Event Based Rendering
Since we only want our users to see these tips once, we have set up analytics events for when our user sees each tip. After that, a custom hook is used to pull from our database to see whether such analytics events already exist for the user before we display the tip on the screen.
State Management
On top of that, we also only want to show one tip at a time. At the parent component, we set a state for whether the tips are active, and that state is available to all child components in the page. When a tip shows, we want the guide to minimize, and vice versa. A function called “tipOnAndOffHandler” is implemented, and it takes in a tip’s id, and a boolean for whether we are turning it on or off.
Components
There are two kinds of tips. The contextual tips point the user where to take action and the celebration tips give the user confetti to reward them for completing a task. The main difference when it comes to implementation is that the contextual tips need to be anchored on another element, while the celebration tips display on the bottom of the window.
Two types of reusable React components to handle two types of Feature Introduction tips:
- Contextual tip component is a React wrapper component.

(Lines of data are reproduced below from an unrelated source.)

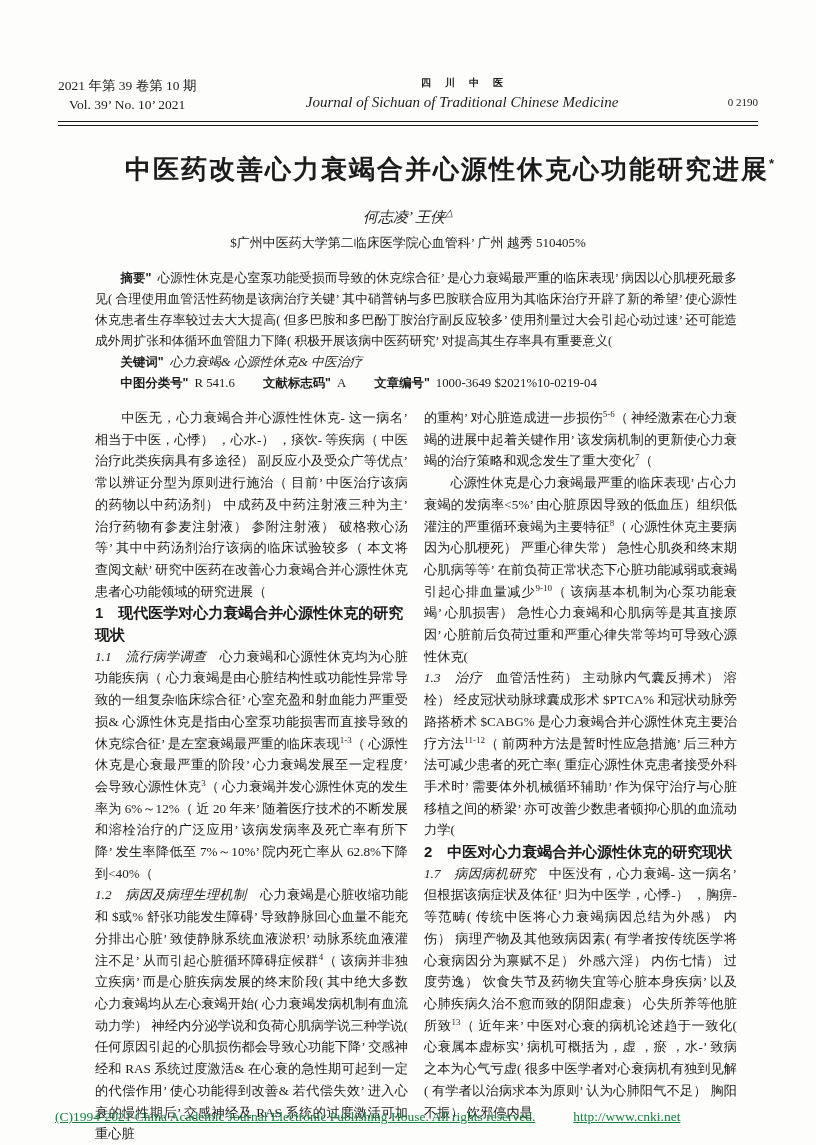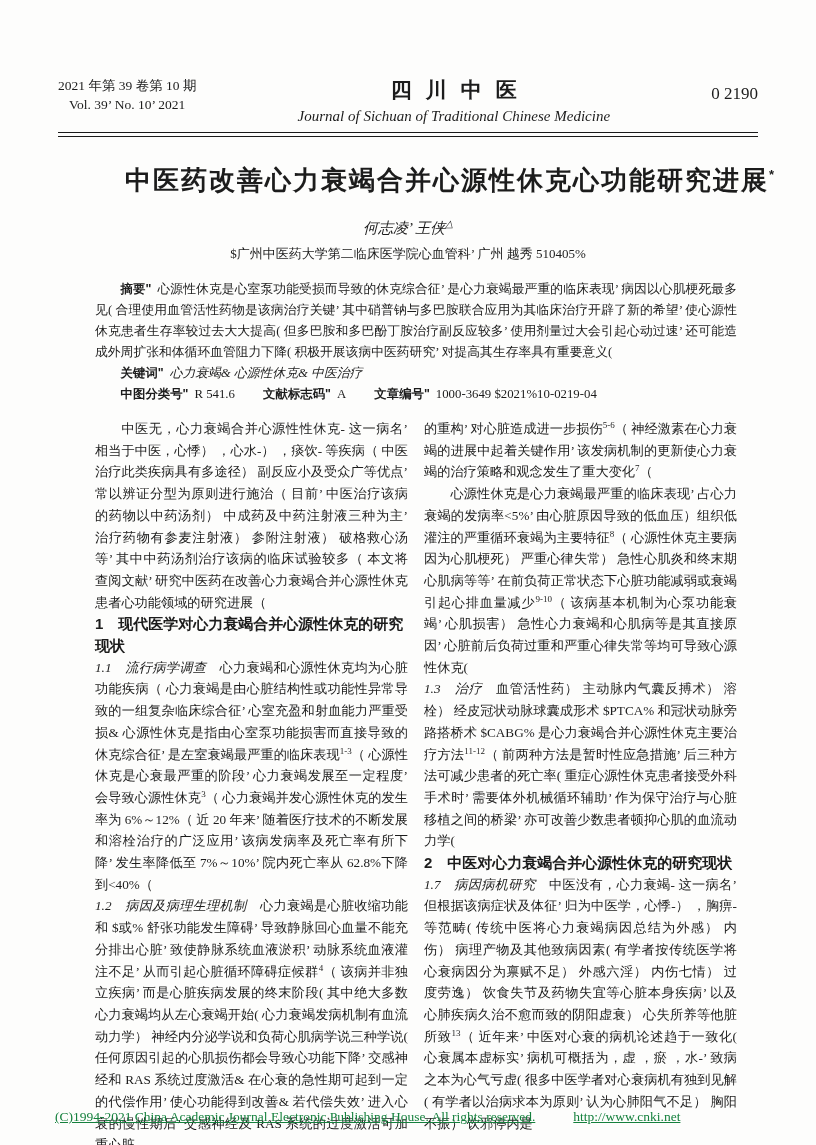--- a/index.html
+++ b/index.html
@@ -12,7 +12,7 @@
   .header { margin:0 58px; padding-top:76px; display:flex; justify-content:space-between; align-items:flex-start; }
   .hdr-left { text-align:center; font-size:13.5px; line-height:19px; }
   .hdr-center { text-align:center; }
-  .journal-cn { font-family:"Liberation Sans", sans-serif; font-weight:700; font-size:21px; letter-spacing:14px; padding-left:14px; }
+  .journal-cn { font-family:"Liberation Sans", sans-serif; font-weight:700; font-size:10px; letter-spacing:14px; padding-left:14px; }
   .journal-en { font-size:15px; margin-top:4px;font-style:italic; }
   .hdr-right { font-size:17px; margin-top:8px;font-family:Liberation Serif, serif; }
   .rule-double { margin:7px 58px 0 58px; height:3px; border-top:1.6px solid #1a1a1a; border-bottom:1.6px solid #1a1a1a; }

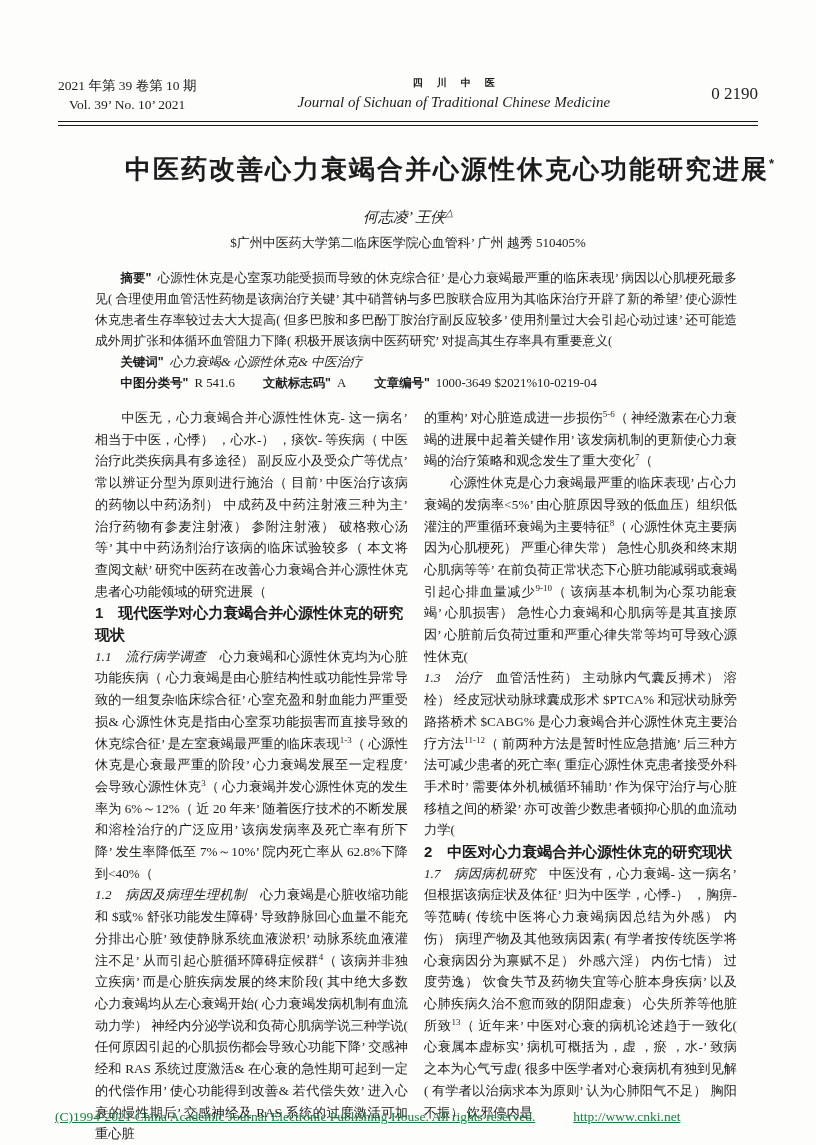--- a/index.html
+++ b/index.html
@@ -14,7 +14,7 @@
   .hdr-center { text-align:center; }
   .journal-cn { font-family:"Liberation Sans", sans-serif; font-weight:700; font-size:10px; letter-spacing:14px; padding-left:14px; }
   .journal-en { font-size:15px; margin-top:4px;font-style:italic; }
-  .hdr-right { font-size:17px; margin-top:8px;font-family:Liberation Serif, serif; }
+  .hdr-right { font-size:11px; margin-top:20px;font-family:Liberation Serif, serif; }
   .rule-double { margin:7px 58px 0 58px; height:3px; border-top:1.6px solid #1a1a1a; border-bottom:1.6px solid #1a1a1a; }
   
   .title { margin:26px 40px 0 40px; text-align:right; font-family:"Liberation Sans", sans-serif;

It takes in children elements as a prop. Inside the component, the children elements are wrapped inside Material UI’s Tooltip to allow anchoring the tooltip on the children. When the tooltip’s state (see the state management section) is active, we render the tip along with the children elements, and when it’s inactive, only the children elements will be rendered.
In the user interface section, you can see that the contextual tip is anchored on the “Add Data” button. When placing the contextual tip component across our code base, all we have to do is to wrap it where we want it. Very Convenient.
<ContextualTipComponent tipContent={contentFromConfig}>
{children}
</ContextualTipComponent> - Celebration tip component is very similar to the contextual tip component, except that it does not need to be wrapped around any children elements. It follows the pattern of the contextual tips, and only renders when the state management tells it that it’s active. <CelebrationTipComponent /> is placed on the bottom of the page. A Material UI Popover is wrapped by another Popover to allow the tip to have a “background picture”. Party.js is used to enable the confetti view. 🎉
User Interface
Next Steps
To measure the success of feature introduction, our product team has narrowed down areas where tracking for customer activity is necessary. We have implemented event tracking through Segment’s track call, while our data and product team worked on putting together an analytics funnel to help us all understand changes in activation rate and high value actions performed by users.
We hope these steps and the insights they bring will allow us to better understand how we can best provide our users with actionable steps and empower them to continue utilizing Resilia’s platform to build capacity for their organizations.